Madeleine smith acquitted of murder

July 9th, 1857

    Madeleine Hamilton Smith (29 March 1835 – 12 April 1928) was a 19th-century Glasgow socialite who was the accused in a sensational murder trial in Scotland in 1857.

    Smith was the first child (of five) of an upper-middle-class family in Glasgow; her father, James Smith (1808–1863) was a wealthy architect, and her mother, Elizabeth, was the daughter of leading neo-classical architect David Hamilton. She was born at the family home 81 Wellington Place in Glasgow.

    In 1855 the family moved from India Street to 7 Blythswood Square, Glasgow, living in the lower half of a house owned by her maternal uncle, David Hamilton, a yarn merchant.

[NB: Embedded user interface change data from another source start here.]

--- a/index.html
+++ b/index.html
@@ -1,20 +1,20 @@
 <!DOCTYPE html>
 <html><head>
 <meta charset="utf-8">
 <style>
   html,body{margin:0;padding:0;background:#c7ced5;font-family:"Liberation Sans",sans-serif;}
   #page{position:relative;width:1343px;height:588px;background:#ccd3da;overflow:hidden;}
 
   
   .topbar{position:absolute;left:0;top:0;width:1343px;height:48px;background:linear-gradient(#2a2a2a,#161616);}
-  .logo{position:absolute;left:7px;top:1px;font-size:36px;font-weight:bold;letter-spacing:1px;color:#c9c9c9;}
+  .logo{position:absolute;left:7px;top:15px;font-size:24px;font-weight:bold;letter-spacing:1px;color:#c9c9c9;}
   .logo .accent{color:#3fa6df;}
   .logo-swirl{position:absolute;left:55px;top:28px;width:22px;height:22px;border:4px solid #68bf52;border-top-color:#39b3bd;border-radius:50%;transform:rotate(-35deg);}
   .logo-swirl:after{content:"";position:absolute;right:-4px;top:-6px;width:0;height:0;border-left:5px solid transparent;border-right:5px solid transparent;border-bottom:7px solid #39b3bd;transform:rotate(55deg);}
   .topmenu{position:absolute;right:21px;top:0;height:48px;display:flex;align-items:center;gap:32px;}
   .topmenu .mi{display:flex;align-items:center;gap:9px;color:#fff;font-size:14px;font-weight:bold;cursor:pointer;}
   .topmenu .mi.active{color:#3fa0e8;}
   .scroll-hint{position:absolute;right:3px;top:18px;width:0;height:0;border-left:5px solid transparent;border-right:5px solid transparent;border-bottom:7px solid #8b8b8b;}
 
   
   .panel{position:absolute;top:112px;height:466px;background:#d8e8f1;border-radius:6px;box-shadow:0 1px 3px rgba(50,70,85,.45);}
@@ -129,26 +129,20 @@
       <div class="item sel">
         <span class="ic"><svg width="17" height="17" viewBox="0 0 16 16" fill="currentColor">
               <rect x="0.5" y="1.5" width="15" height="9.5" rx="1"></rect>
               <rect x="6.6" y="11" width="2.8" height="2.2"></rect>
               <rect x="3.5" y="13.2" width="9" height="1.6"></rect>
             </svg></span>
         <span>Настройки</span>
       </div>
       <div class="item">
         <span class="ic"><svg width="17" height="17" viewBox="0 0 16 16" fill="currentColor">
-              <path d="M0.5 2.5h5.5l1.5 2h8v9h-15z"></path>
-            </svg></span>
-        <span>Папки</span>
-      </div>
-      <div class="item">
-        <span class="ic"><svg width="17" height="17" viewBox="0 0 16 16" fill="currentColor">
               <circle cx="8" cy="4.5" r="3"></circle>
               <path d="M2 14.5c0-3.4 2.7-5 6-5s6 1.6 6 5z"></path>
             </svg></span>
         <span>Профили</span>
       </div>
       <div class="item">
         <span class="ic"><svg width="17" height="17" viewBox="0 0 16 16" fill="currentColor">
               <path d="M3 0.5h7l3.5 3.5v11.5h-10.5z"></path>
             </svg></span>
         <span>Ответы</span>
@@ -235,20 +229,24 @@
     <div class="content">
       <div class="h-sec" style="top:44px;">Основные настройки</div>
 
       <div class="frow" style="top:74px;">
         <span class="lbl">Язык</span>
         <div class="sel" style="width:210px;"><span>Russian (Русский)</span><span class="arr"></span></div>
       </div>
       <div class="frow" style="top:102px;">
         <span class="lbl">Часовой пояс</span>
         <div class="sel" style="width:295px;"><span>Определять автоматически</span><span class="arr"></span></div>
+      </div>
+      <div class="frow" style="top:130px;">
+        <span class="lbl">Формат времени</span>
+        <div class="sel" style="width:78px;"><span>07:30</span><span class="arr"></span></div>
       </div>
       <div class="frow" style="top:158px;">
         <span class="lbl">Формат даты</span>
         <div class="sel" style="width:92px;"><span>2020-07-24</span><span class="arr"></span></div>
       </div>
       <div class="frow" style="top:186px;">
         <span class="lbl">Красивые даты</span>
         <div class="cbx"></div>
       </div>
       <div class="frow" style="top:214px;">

    The house stands at the crown of the major development led by William Harley on Blythswood Hill, and they also had a country property, “Rowaleyn”, near Helensburgh.

    Smith broke the strict Victorian conventions of the time when, as a young woman in early 1855, she began a secret love affair with Pierre Emile L’Angelier, some ten years her senior, an apprentice nurseryman who originally came from the Channel Islands. He worked as a packing clerk in a warehouse at 10 Bothwell Street nearby.

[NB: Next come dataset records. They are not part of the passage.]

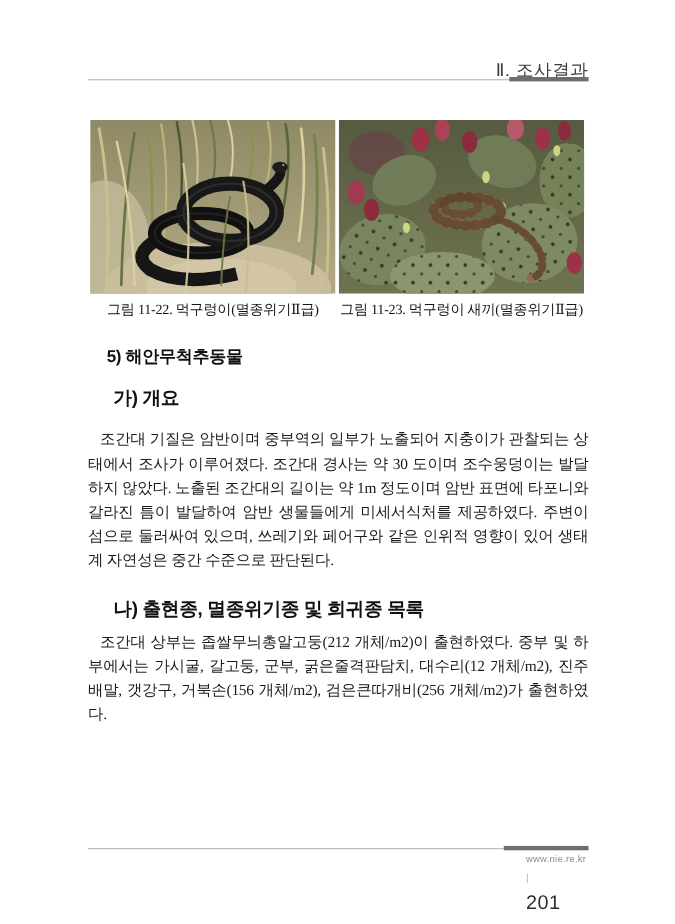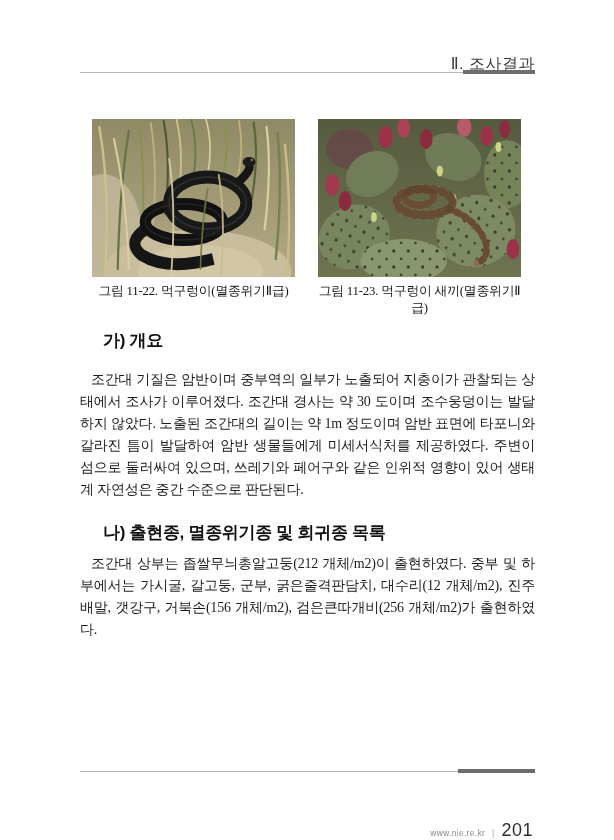--- a/index.html
+++ b/index.html
@@ -9,21 +9,21 @@
   }
   
   .header-title{
     position:absolute;top:54px;right:79px;font-size:16px;letter-spacing:.5px;
     color:#3c3c3c;font-family:"Liberation Sans","DejaVu Sans",sans-serif;
   }
   .header-rule{position:absolute;top:72px;left:80px;width:455px;height:1px;background:#b7b7b7;}
   .header-rule-thick{position:absolute;top:70px;right:79px;width:72px;height:4px;background:#6e6e6e;}
   
   .figures{position:absolute;top:109px;left:82px;width:449px;display:flex;gap:3px;}
-  .figures figure{margin:10px;flex:1;font-family:Liberation Serif, serif;}
+  .figures figure{margin:0;flex:1;}
   .photo{width:100%;height:158px;display:block;}
   figcaption{
     text-align:center;margin-top:6px;font-size:12.8px;color:#141414;letter-spacing:-.2px;
   }
   
   .content{position:absolute;top:314px;left:80px;width:455px;}
   .h-main{
     margin:0 0 0 17px;font-size:15.5px;font-weight:bold;color:#111;
     font-family:"Liberation Sans","DejaVu Sans",sans-serif;letter-spacing:-.3px;
   }
@@ -34,22 +34,23 @@
   .para{
     margin:17px 0 0 0;font-size:14px;line-height:22.1px;text-align:justify;
     text-indent:11px;color:#1b1b1b;letter-spacing:-.2px;
   }
   .para.tight{margin-top:9px;}
   .para.flow{margin-top:1px;}
   
   .footer-rule{position:absolute;top:771px;left:80px;width:455px;height:1px;background:#b7b7b7;}
   .footer-rule-thick{position:absolute;top:769px;right:79px;width:77px;height:4px;background:#6e6e6e;}
   .footer-text{
-    position:absolute;top:820px;right:81px;display:flex;align-items:baseline;gap:7px;
+    position:absolute;top:776px;right:81px;display:flex;align-items:baseline;gap:7px;
     font-family:"Liberation Sans","DejaVu Sans",sans-serif;
+    flex-direction:column;
   }
   .footer-url{font-size:8.5px;color:#8a8a8a;letter-spacing:.3px;}
   .footer-divider{font-size:9px;color:#b0b0b0;}
   .footer-page{font-size:18px;color:#2e2e2e;font-weight:300;letter-spacing:.5px;}
 </style>
 </head>
 <body>
 
 <div class="page">
 
@@ -155,20 +156,21 @@
           <path d="M145,90 Q176,100 186,124 Q190,140 176,144" stroke="#5c452e" stroke-width="7" stroke-dasharray="3 6" opacity=".8"></path>
         </g>
         <ellipse cx="95" cy="142" rx="48" ry="22" fill="#8a976e"></ellipse>
         <ellipse cx="95" cy="142" rx="48" ry="22" fill="url(#spines)"></ellipse>
       </svg>
       <figcaption>그림 11-23. 먹구렁이 새끼(멸종위기Ⅱ급)</figcaption>
     </figure>
   </div>
 
   <div class="content">
+    <h2 class="h-main">5) 해안무척추동물</h2>
     <h3 class="h-sub">가) 개요</h3>
     <p class="para">조간대 기질은 암반이며 중부역의 일부가 노출되어 지충이가 관찰되는 상태에서 조사가 이루어졌다. 조간대 경사는 약 30 도이며 조수웅덩이는 발달하지 않았다. 노출된 조간대의 길이는 약 1m 정도이며 암반 표면에 타포니와 갈라진 틈이 발달하여 암반 생물들에게 미세서식처를 제공하였다. 주변이 섬으로 둘러싸여 있으며, 쓰레기와 페어구와 같은 인위적 영향이 있어 생태계 자연성은 중간 수준으로 판단된다.</p>
     <h3 class="h-sub" style="margin-top:19px">나) 출현종, 멸종위기종 및 희귀종 목록</h3>
     <p class="para tight">조간대 상부는 좁쌀무늬총알고둥(212 개체/m2)이 출현하였다. 중부 및 하부에서는 가시굴, 갈고둥, 군부, 굵은줄격판담치, 대수리(12 개체/m2), 진주배말, 갯강구, 거북손(156 개체/m2), 검은큰따개비(256 개체/m2)가 출현하였다.</p>
   </div>
 
   <div class="footer-rule"></div>
   <div class="footer-rule-thick"></div>
   <div class="footer-text">
     <span class="footer-url">www.nie.re.kr</span>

    The pair would meet late at night, at Smith’s bedroom window and also engaged in voluminous correspondence. During one of their infrequent meetings alone, she lost her virginity to L’Angelier.

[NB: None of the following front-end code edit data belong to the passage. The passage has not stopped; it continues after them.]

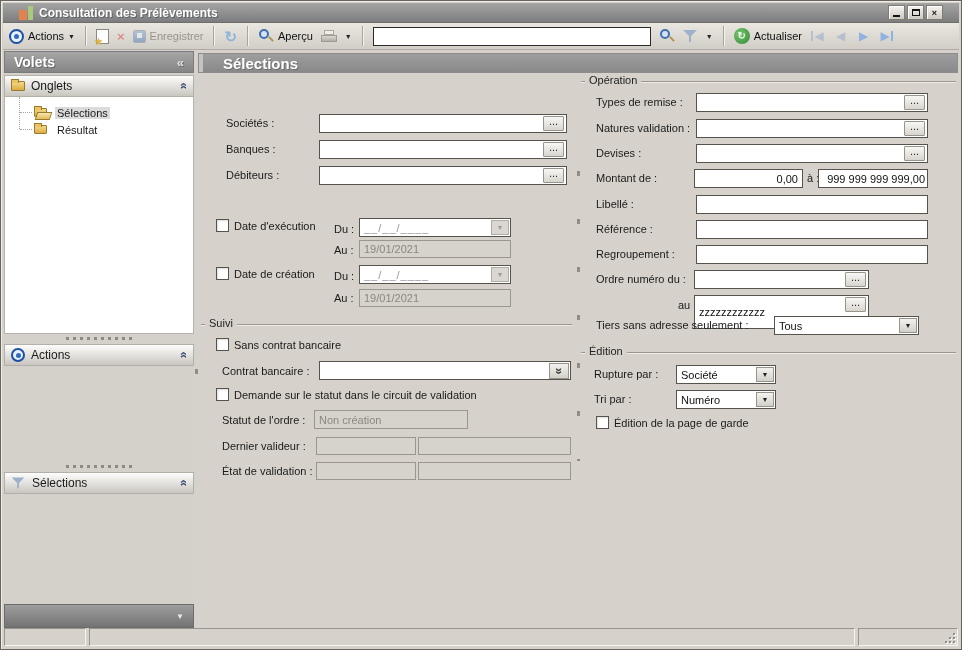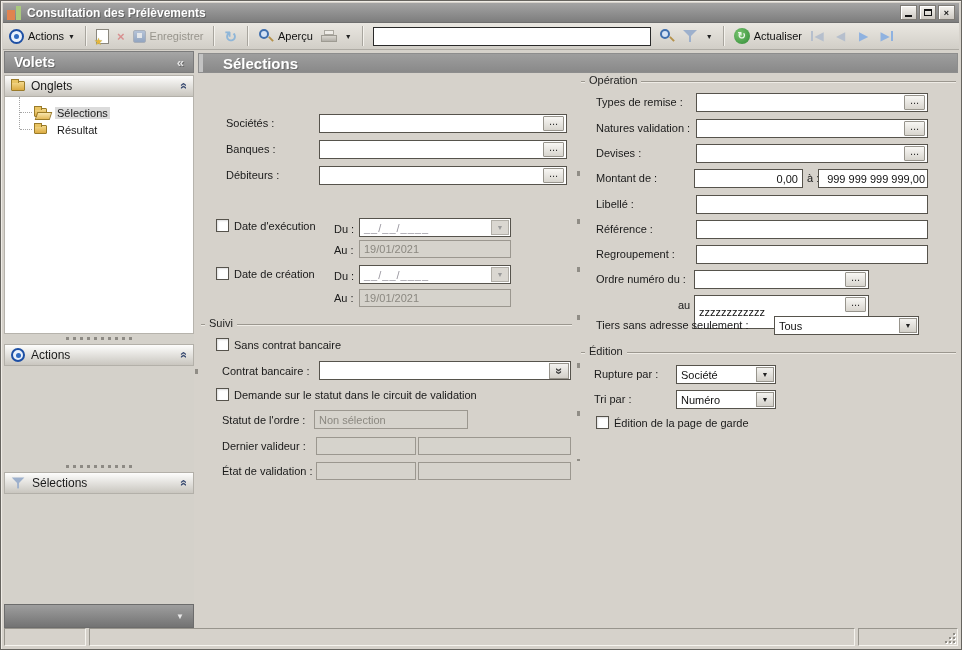--- a/index.html
+++ b/index.html
@@ -5,21 +5,21 @@
   * { margin:0; padding:0; box-sizing:border-box; }
   html,body { width:962px; height:650px; }
   body { font-family:"Liberation Sans", sans-serif; font-size:11px; color:#1a1a1a; background:#fff; }
 
   .window { position:absolute; left:0; top:0; width:962px; height:650px;
             background:#d6d2cb; border:1px solid #66645f; box-shadow:inset 1px 1px 0 #efece6; }
 
   
   .titlebar { position:absolute; left:2px; top:2px; right:2px; height:20px;
               background:linear-gradient(#a4a4a4,#7d7d7d); display:flex; align-items:center;
-              padding:0 4px; border-bottom:1px solid #6e6e6e; }
+              padding:0 16px; border-bottom:1px solid #6e6e6e; }
   .app-icon { position:relative; width:14px; height:14px; margin-right:6px; }
   .app-icon .bar-orange { position:absolute; left:0; bottom:0; width:8px; height:10px; background:#e0834f; }
   .app-icon .bar-green  { position:absolute; right:0; top:0; width:5px; height:14px; background:#a9c97e; }
   .titlebar .title { color:#fff; font-weight:bold; font-size:12px; text-shadow:1px 1px 0 #606060; }
   .win-btns { margin-left:auto; display:flex; gap:2px; }
   .win-btn { width:17px; height:15px; background:linear-gradient(#f6f4f0,#ccc8c1); border:1px solid #7e7b75;
              box-shadow:inset 1px 1px 0 #fff; display:flex; align-items:flex-end; justify-content:center;
              font-size:9px; font-weight:bold; color:#111; cursor:default; }
   .win-btn.center { align-items:center; }
   .glyph-min { width:7px; height:2px; background:#111; margin-bottom:2px; }
@@ -365,21 +365,21 @@
     <span class="lbl" style="left:25px; top:314px;">Contrat bancaire :</span>
     <div class="tin" style="left:122px; top:310px; width:252px;">
       <span class="combo-btn" style="width:20px; height:16px;">
           <span class="chev-dbl-down">»</span>
         </span>
     </div>
     <span class="cb" style="left:19px; top:337px;"></span>
     <span class="lbl" style="left:37px; top:338px;">Demande sur le statut dans le circuit de validation</span>
     <span class="lbl" style="left:25px; top:363px;">Statut de l'ordre :</span>
     <div class="tin dis" style="left:117px; top:359px; width:154px;">
-      <span>Non sélection</span>
+      <span>Non création</span>
     </div>
     <span class="lbl" style="left:25px; top:389px;">Dernier valideur :</span>
     <div class="tin dis" style="left:119px; top:386px; width:100px; height:18px;"></div>
     <div class="tin dis" style="left:221px; top:386px; width:153px; height:18px;"></div>
     <span class="lbl" style="left:25px; top:414px;">État de validation :</span>
     <div class="tin dis" style="left:119px; top:411px; width:100px; height:18px;"></div>
     <div class="tin dis" style="left:221px; top:411px; width:153px; height:18px;"></div>
 
     <div class="ghdr" style="left:384px; top:23px; width:375px;">
       <span class="line pre"></span>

    Smith’s parents, unaware of the affair with L’Angelier (whom Smith had promised to marry) found a suitable fiancé for her within the Glasgow upper-middle class, William Harper Minnoch.

    Smith attempted to break her connection with L’Angelier and, in February 1857, asked him to return the letters she had written to him.

    Instead, L’Angelier threatened to use the letters to expose her and force her to marry him. She was soon observed in a druggist’s office, ordering arsenic, which she signed for as M.H. Smith.

    Early on the morning of 23 March 1857, L’Angelier died from arsenic poisoning. He is buried in the Ramshorn Cemetery on Ingram Street in Glasgow.

    After his death, Madeleine Smith’s numerous letters were found in the house where he lodged, and she was arrested and charged with his murder.